A poem by Their Granddaughter, Sylvia


My Grandparents


My grandparents lived in Northumberland,

I loved building castles in the sand,

We enjoyed going to the river Aln,

And seeing Percy the Pelican,

We enjoyed going to that lovely river,

Seeing the pelican made us all aquiver.


What’s the opposite of a Pelican,

Try and guess, if you can,

I’ll tell you, oh no I shan’t,

Ok I will, it’s a Pelican’t,

Then my Grandparents left Alnmouth,

They move way, far down South.


They moved all the way to Somerset,

After this, holidays there, we did get,

At Frankley services, we’d meet them there,

Driving half way each was pretty fair,

I enjoyed having sausage, beans and chips,

This was a rare treat and I loved it to bits.


Sometimes Grandma made us a promise,

That we’d go to Cricket St Thomas,

We saw lions, giraffes, elephants and monkeys too,

Many animals did we see at this wonderful zoo,

Sometimes we got up with the Lark,

And went to Longleat Safari Park.


We had to go round by car,

But it was the best way by far,

To see wild animals roaming free,

And looking relaxed and very happy,

Sometimes the monkeys jumped on a car roof,

While other wild animals remained aloof.


Sometimes the monkey grabbed a windscreen wiper,

This was exciting and made us feel hyper,

Going round Longleat house I found quite a bore,

Maybe because it was a very long tour,

We also went in Longleat maze,

But us it didn’t ever faze.


Because my grandparents were so clever,

We didn’t get stuck in there for ever and ever,

Yes my grandparents were really quite smart,

And always got us home before it got dark,

On other days we went to One Tree Hill,

Rolly pollying down was quite a thrill.


Sometimes we went to Burrow Mump,

Or it might be a different tump,

We also drove to Ham Hill

Where we ran, like a windmill

All across Somerset we did forge,

Yes we made it to Cheddar Gorge.


At Wookey Hole we went into the cave,

Doing this to us felt really brave,

On our helmets a light it shone,

So we could see everything and everyone,

From the cave ceiling we saw stalactites,

And up from the ground there were stalagmites.


Sometimes these joined together,

Which was both beautiful and very clever,

Sometimes our parents joined us there,

And Somerset, with them we could share,

My dad usually walked ahead very fast,

While my grandad always trailed in last.


On his head always a deer stalker,

But it didn’t make him a fast walker,

As notes he was always jotting,

Especially when he was bird spotting,

Or botanising plants and wild flowers,

He loved doing this; he could do it for hours.

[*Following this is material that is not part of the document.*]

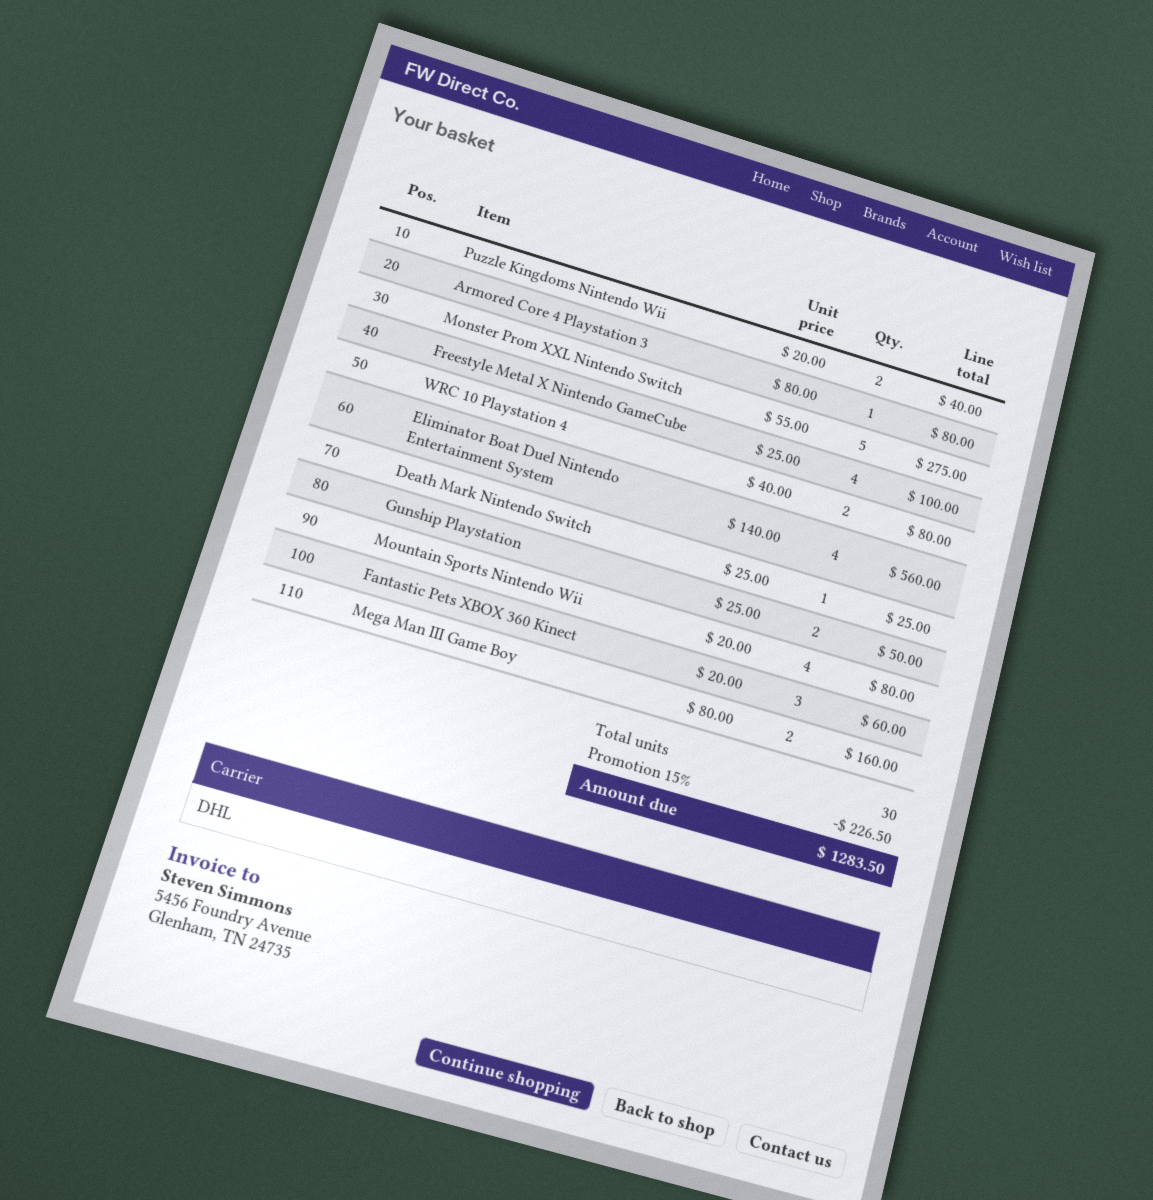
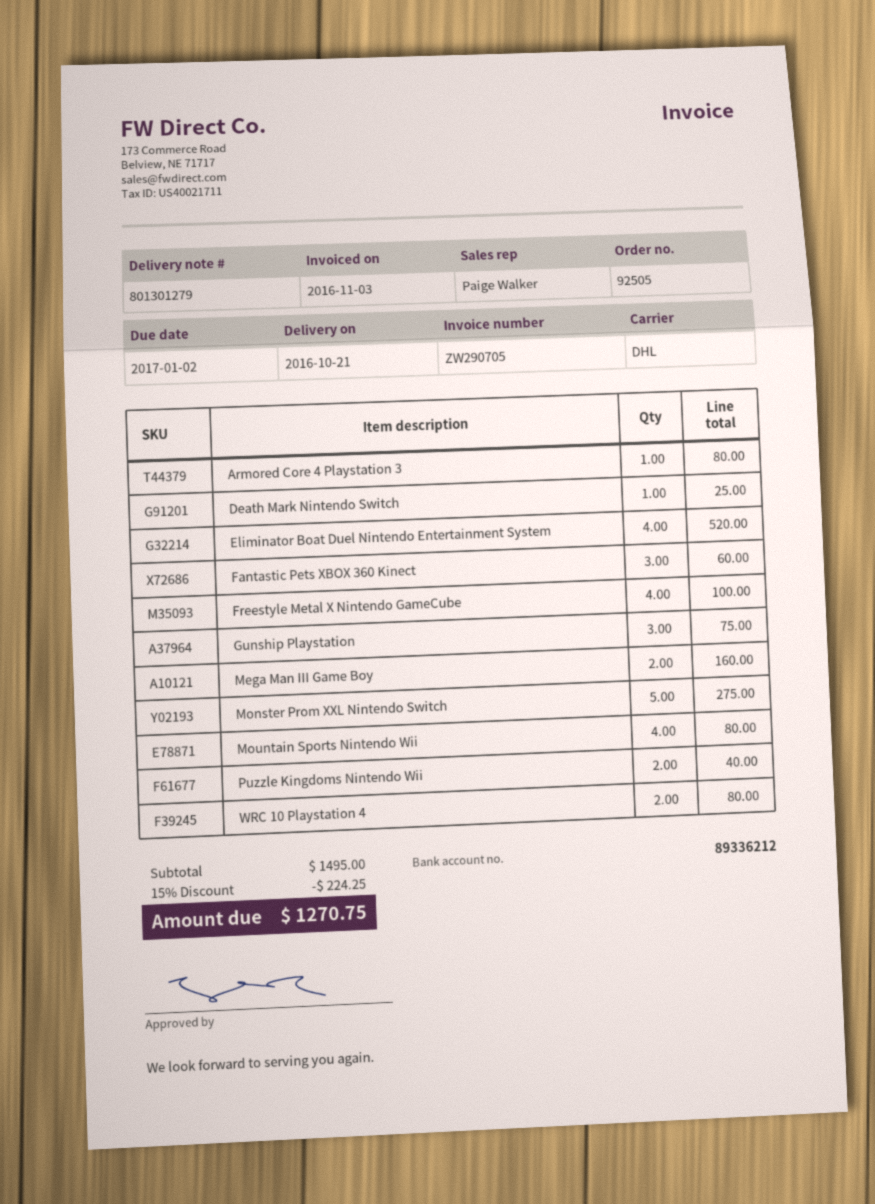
Eliminator Boat Duel Nintendo Entertainment System: 4 for 560.00 -> 4 for 520.00
Gunship Playstation: 2 for 50.00 -> 3 for 75.00
discount: 15% = 226.50 -> 15% = 224.25
total: 1283.50 -> 1270.75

Wherever he went he took his binocs,

This was an item he never forgot.

Grandad led many an organised walk,

But only one to one did he talk,

This is because he was hard of hearing,

And many voices together were not endearing.


We’d walk along with our grandma,

Until we reached their small car,

When we got in grandma gave us a treat,

A lovely mint toffee, Murray Mint sweet,

Grandma made lovely picnics,

Which didn’t include gin and tonics.


But cheese sandwiches, biscuits and lovely cake,

Which at home she did bake,

Sometimes around the dining table we did sit,

Where we enjoyed a game of Pit,

We also enjoyed the game of Speed,

Also at my grandparents, a lot I did read.


I enjoyed the secret seven and the famous five,

They solved many murders, but did themselves, survive,

I also enjoyed reading Mallory Towers,

I’d got engrossed and could read for hours,

Sometimes we had a game of chess,

I seldom won, but enjoyed it, never the less.


At Friends Meeting everyone did assemble,

And my grandad’s leg there, often did tremble,

Yes when he spoke his leg did shaker,

So I suppose you could say he was a true Quaker,

When at my grandparents, we made coconut macaroons,

Holidays always flew by and were over too soon.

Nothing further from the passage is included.